Fix proposer. The strategy slots live in a module-level dict that maps each vulnerability category to three named strategies. Each strategy is a Python dataclass with a name, a description, and a prompt template. The proposer iterates the strategies for the finding's category, makes one LLM call per slot, validates each response against the FixProposal Pydantic model, runs the verbatim guard on the proposed patch's "before" text against the live file, and writes survivors to a proposals table with a UNIQUE constraint on (finding_id, rank). The constraint enforces the three-rows-per-finding invariant at the database level.
Shared schema. Every data shape that crosses a component boundary is defined as a Pydantic 2 model in shared/schema.py. Finding, FixProposal, SearchReplacePatch, FixStrategy, BreakingChangeRisk, PolicyEvent, VulnerabilityCategory, Severity. If anyone changes a field, the other components fail loudly at validation instead of silently breaking. The schema is the contract.
Shared NIM client. One wrapper in shared/nemotron_client.py that every component imports. Handles JSON parsing with retries on malformed output, per-call logging of model, latency, prompt tokens, and completion tokens. Two settings are encoded in the client because we learned them the hard way: detailed_thinking is opt-in (long prompts need it but example-anchored prompts work better without it), and max_tokens has a floor of 800 because Nemotron returns empty content below that threshold.
Policy engine. PyYAML to load the ruleset at runtime. Every action goes through evaluate(action, context) which returns a PolicyEvent. The ruleset is declarative. Filesystem reads are scoped by glob patterns. Network egress is allow-listed by hostname. Severity thresholds drive auto-escalation. Commit and PR actions are gated on a human_approval flag in the context. Changing rules is a YAML edit, not a code change.
Commit pipeline. PyGithub for the GitHub API. Auth.Token from a GITHUB_TOKEN env var loaded via python-dotenv. The two-phase split is critical: commit_fix is read-only against GitHub (it pulls the file content for the verbatim recheck but does not write), commit_fix_approved is the only function in the system that actually writes. Branches follow the patch/fix-{finding_id} convention. PR bodies are templated with the finding's details, the chosen strategy, the diff, and a link back to the dashboard.

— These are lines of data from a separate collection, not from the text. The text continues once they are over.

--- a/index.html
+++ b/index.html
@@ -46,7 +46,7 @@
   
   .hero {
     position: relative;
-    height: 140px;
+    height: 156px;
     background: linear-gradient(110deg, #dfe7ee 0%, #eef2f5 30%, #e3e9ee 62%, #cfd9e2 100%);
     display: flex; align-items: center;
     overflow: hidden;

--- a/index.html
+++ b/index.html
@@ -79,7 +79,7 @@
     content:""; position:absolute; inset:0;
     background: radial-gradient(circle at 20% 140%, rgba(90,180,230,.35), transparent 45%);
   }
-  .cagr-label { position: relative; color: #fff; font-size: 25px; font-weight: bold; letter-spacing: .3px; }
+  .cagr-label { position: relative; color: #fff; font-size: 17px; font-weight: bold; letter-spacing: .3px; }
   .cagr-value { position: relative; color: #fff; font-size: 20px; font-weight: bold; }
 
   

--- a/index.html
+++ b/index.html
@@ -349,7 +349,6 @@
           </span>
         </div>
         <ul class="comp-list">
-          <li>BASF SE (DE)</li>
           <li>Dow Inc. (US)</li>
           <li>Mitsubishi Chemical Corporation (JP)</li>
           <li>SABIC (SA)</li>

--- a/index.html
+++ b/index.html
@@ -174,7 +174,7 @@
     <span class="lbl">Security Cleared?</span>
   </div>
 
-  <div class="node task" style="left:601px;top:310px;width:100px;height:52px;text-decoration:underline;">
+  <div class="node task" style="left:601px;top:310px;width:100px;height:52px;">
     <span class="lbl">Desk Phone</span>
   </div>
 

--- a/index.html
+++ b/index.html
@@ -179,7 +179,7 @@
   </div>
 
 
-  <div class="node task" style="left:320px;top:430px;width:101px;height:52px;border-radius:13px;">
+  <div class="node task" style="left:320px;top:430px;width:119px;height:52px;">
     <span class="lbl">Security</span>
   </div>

Dashboard. React 18 with Vite 8 for the dev server. The cover page is a single <canvas> element driven by requestAnimationFrame with particle effects, a streaming-code background, and sequential alert notifications. The main dashboard is plain React with useState and useEffect, no Redux, no React Query. The bridge to Python is the interesting bit: vite.config.js includes a custom plugin that intercepts /api/* requests and spawns dashboard_bridge.py as a subprocess, passing the route and body as arguments. The Python script reads from SQLite, runs the policy engine, or invokes the committer depending on which route fired. JSON in, JSON out. No persistent server process.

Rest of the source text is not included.